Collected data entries

*** Block opens ***

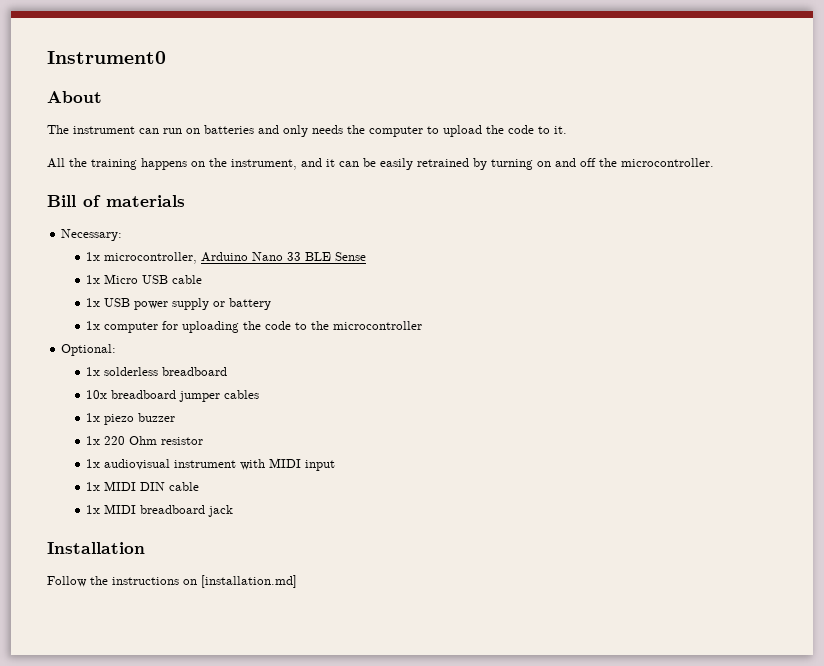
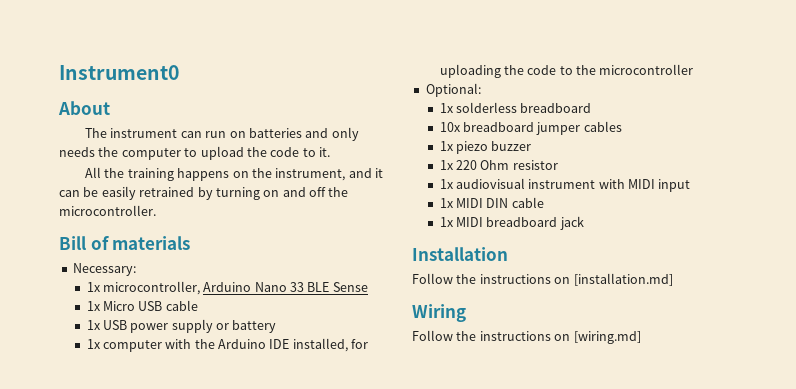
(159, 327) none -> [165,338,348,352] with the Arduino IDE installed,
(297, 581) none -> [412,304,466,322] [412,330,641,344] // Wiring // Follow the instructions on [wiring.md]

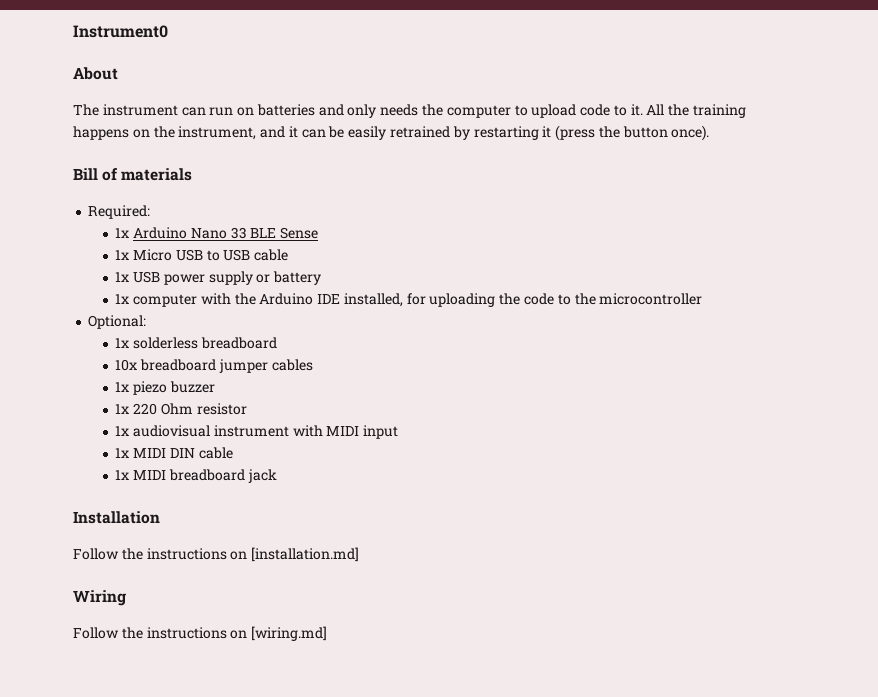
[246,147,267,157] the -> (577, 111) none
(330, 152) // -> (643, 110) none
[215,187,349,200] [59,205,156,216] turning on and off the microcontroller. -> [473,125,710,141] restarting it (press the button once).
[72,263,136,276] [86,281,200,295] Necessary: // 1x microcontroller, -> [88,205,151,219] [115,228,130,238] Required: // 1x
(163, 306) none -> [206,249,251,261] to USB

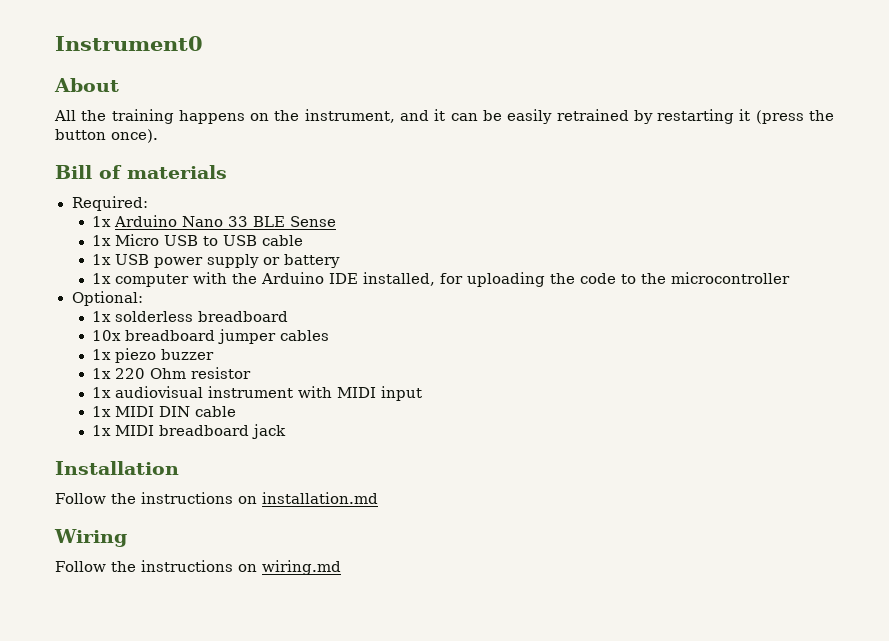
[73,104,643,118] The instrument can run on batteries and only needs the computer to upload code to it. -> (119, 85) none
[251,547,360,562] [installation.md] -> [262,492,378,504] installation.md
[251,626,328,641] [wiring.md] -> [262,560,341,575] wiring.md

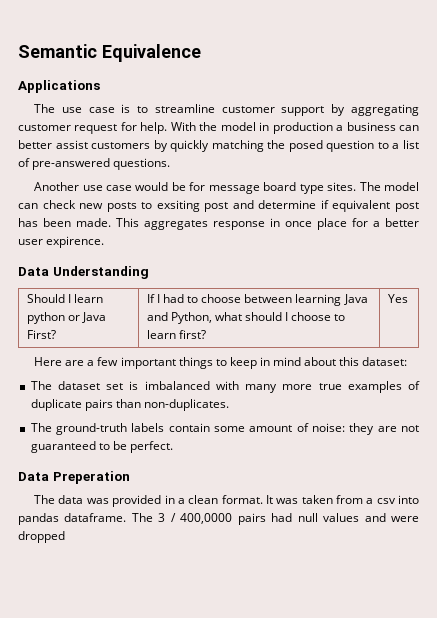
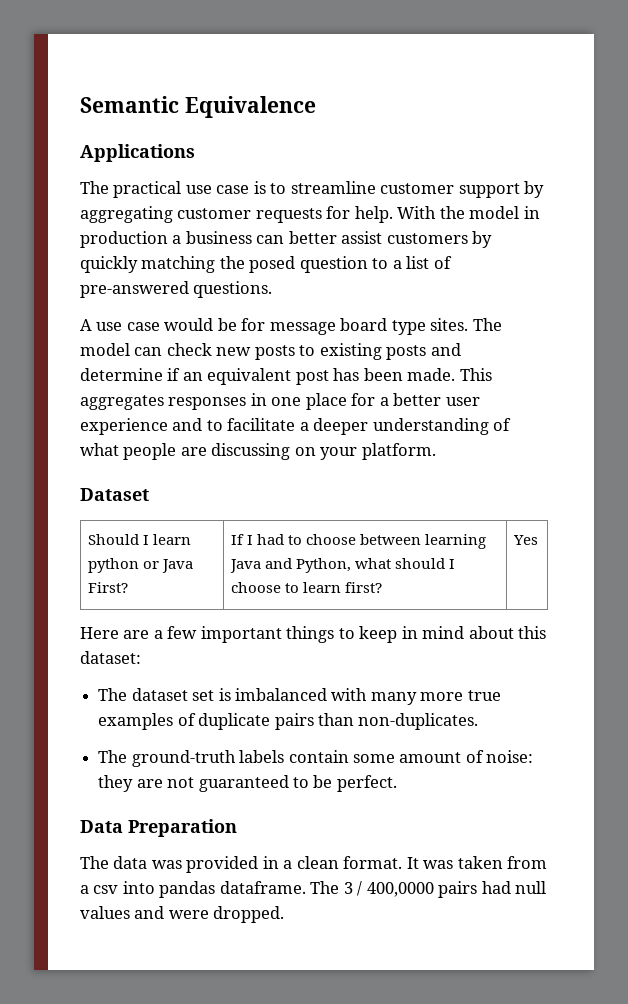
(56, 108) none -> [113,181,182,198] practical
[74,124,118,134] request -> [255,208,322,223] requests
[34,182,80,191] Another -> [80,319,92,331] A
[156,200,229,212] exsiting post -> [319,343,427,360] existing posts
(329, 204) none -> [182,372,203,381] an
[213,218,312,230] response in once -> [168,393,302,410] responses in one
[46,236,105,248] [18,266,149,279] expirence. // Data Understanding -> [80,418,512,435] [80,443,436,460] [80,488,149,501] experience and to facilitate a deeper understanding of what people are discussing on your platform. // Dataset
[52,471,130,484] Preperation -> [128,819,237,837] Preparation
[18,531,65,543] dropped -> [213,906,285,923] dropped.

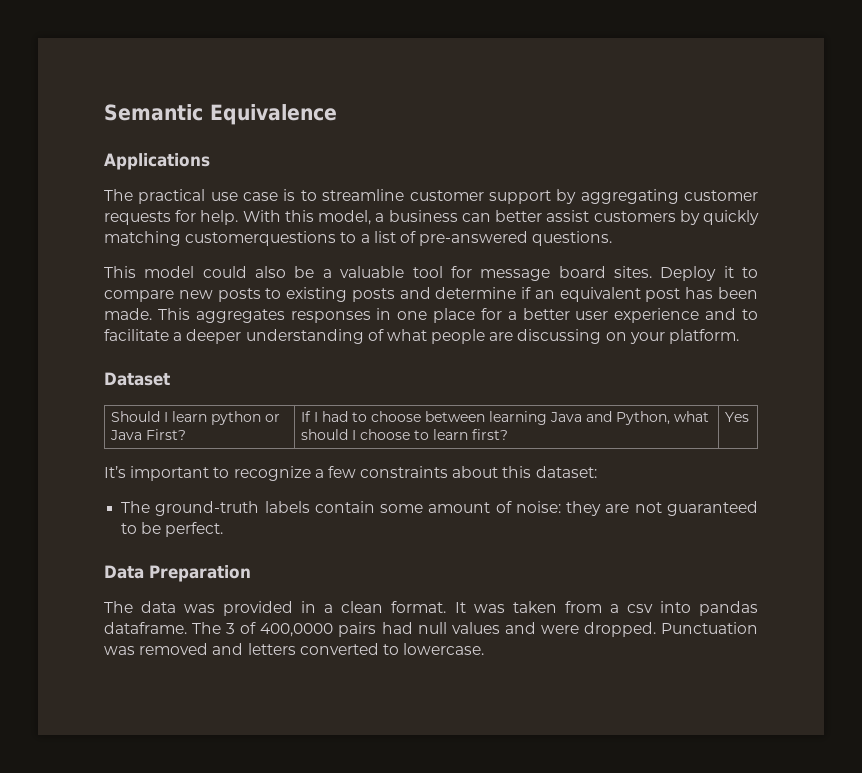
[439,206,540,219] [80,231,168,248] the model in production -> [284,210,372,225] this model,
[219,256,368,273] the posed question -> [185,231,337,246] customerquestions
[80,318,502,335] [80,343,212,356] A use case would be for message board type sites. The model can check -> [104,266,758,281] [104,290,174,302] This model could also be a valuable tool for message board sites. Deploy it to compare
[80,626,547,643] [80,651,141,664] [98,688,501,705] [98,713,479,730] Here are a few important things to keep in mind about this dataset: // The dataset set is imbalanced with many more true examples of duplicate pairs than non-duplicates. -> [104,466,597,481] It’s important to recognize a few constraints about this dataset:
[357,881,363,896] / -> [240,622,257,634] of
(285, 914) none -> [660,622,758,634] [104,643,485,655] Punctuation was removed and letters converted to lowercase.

*** Block closes ***
*** Block opens ***

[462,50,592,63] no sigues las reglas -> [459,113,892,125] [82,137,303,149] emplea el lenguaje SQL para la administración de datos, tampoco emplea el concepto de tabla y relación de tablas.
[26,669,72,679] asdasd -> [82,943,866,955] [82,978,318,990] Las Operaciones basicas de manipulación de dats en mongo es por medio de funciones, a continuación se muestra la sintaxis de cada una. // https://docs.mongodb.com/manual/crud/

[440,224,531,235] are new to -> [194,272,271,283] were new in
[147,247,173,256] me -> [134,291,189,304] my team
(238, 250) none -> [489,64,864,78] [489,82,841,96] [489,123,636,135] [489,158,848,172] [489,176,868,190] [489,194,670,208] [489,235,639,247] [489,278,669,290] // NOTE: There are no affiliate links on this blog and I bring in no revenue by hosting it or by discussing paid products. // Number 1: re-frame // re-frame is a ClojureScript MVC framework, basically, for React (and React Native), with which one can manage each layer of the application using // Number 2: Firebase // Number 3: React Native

*** Block closes ***

Exercise details
Lines containing the word "with": copy every one of them from the records above.

Finished exercise
(159, 327) none -> [165,338,348,352] with the Arduino IDE installed,
[80,626,547,643] [80,651,141,664] [98,688,501,705] [98,713,479,730] Here are a few important things to keep in mind about this dataset: // The dataset set is imbalanced with many more true examples of duplicate pairs than non-duplicates. -> [104,466,597,481] It’s important to recognize a few constraints about this dataset:
(238, 250) none -> [489,64,864,78] [489,82,841,96] [489,123,636,135] [489,158,848,172] [489,176,868,190] [489,194,670,208] [489,235,639,247] [489,278,669,290] // NOTE: There are no affiliate links on this blog and I bring in no revenue by hosting it or by discussing paid products. // Number 1: re-frame // re-frame is a ClojureScript MVC framework, basically, for React (and React Native), with which one can manage each layer of the application using // Number 2: Firebase // Number 3: React Native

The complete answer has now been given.